§ **Work request**
From the entries below, please output exactly the lines starting at the one containing "UGA,GBR, 2004: 2304 -> 2335" and ending at the one containing "none -> 2350", both included.

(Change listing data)
•••••
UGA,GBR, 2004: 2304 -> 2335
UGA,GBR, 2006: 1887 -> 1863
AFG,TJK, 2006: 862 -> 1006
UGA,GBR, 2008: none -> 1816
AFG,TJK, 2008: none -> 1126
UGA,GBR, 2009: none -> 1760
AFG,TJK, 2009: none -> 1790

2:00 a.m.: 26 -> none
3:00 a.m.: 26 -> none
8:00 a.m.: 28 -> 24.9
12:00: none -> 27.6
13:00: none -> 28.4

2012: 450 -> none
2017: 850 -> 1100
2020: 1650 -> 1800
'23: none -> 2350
•••••
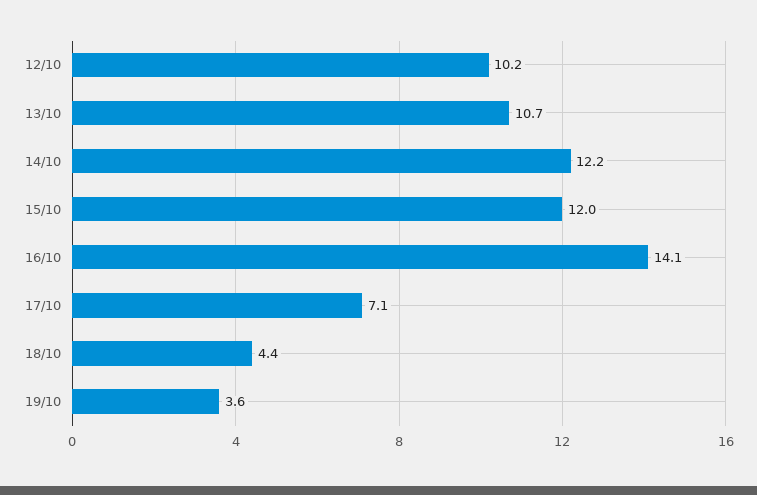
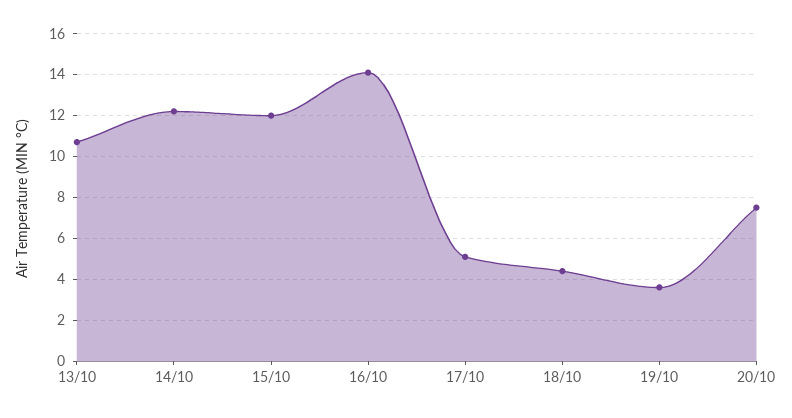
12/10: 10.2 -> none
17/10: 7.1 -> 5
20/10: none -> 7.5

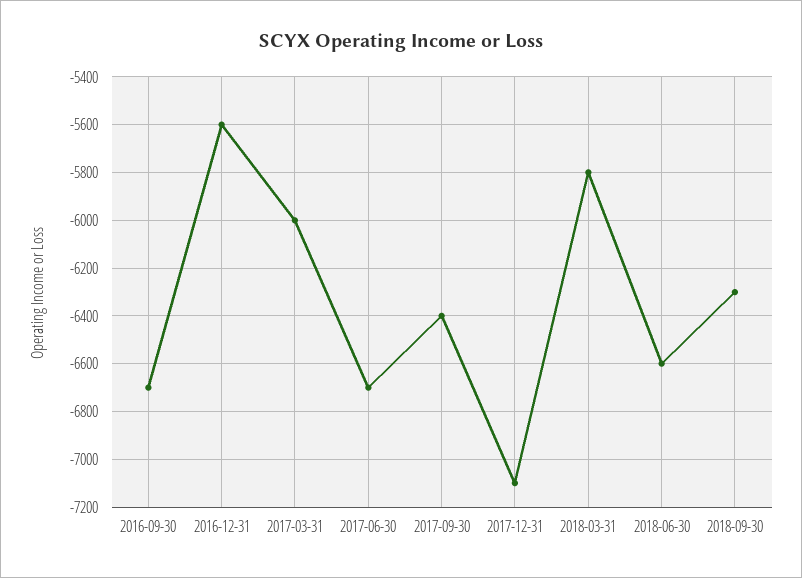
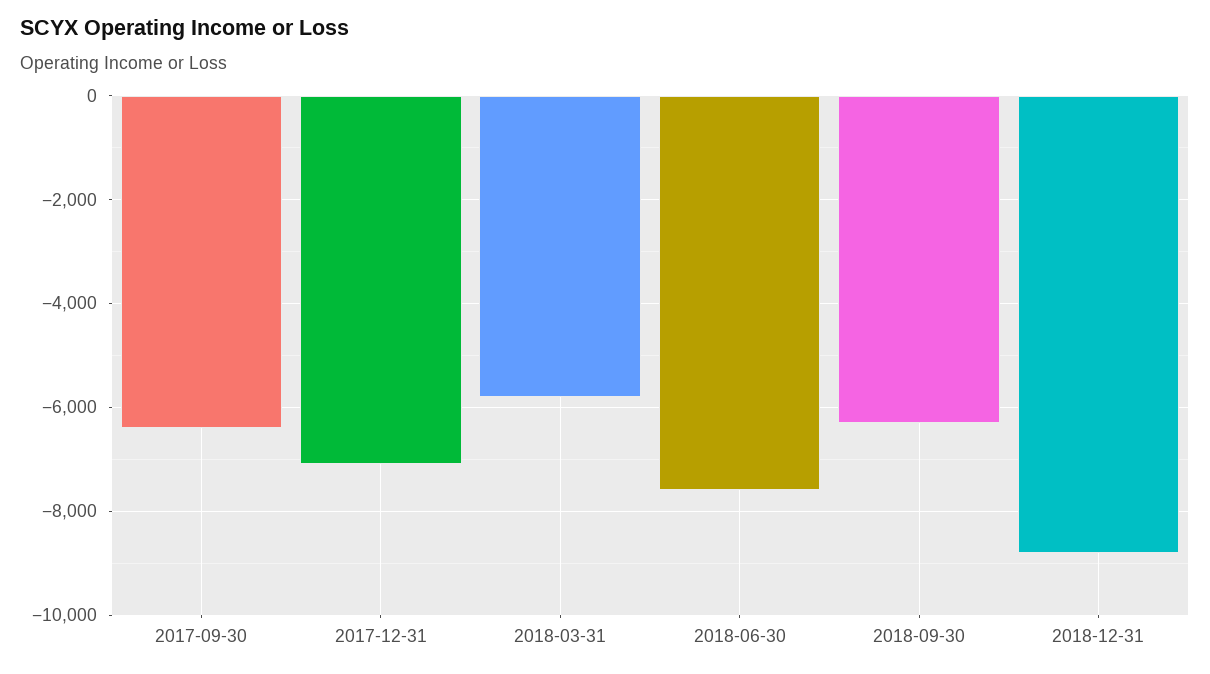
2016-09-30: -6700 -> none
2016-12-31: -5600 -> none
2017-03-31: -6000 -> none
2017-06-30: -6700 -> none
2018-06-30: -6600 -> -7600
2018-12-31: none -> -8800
•••••
§ **Task solution**
UGA,GBR, 2004: 2304 -> 2335
UGA,GBR, 2006: 1887 -> 1863
AFG,TJK, 2006: 862 -> 1006
UGA,GBR, 2008: none -> 1816
AFG,TJK, 2008: none -> 1126
UGA,GBR, 2009: none -> 1760
AFG,TJK, 2009: none -> 1790

2:00 a.m.: 26 -> none
3:00 a.m.: 26 -> none
8:00 a.m.: 28 -> 24.9
12:00: none -> 27.6
13:00: none -> 28.4

2012: 450 -> none
2017: 850 -> 1100
2020: 1650 -> 1800
'23: none -> 2350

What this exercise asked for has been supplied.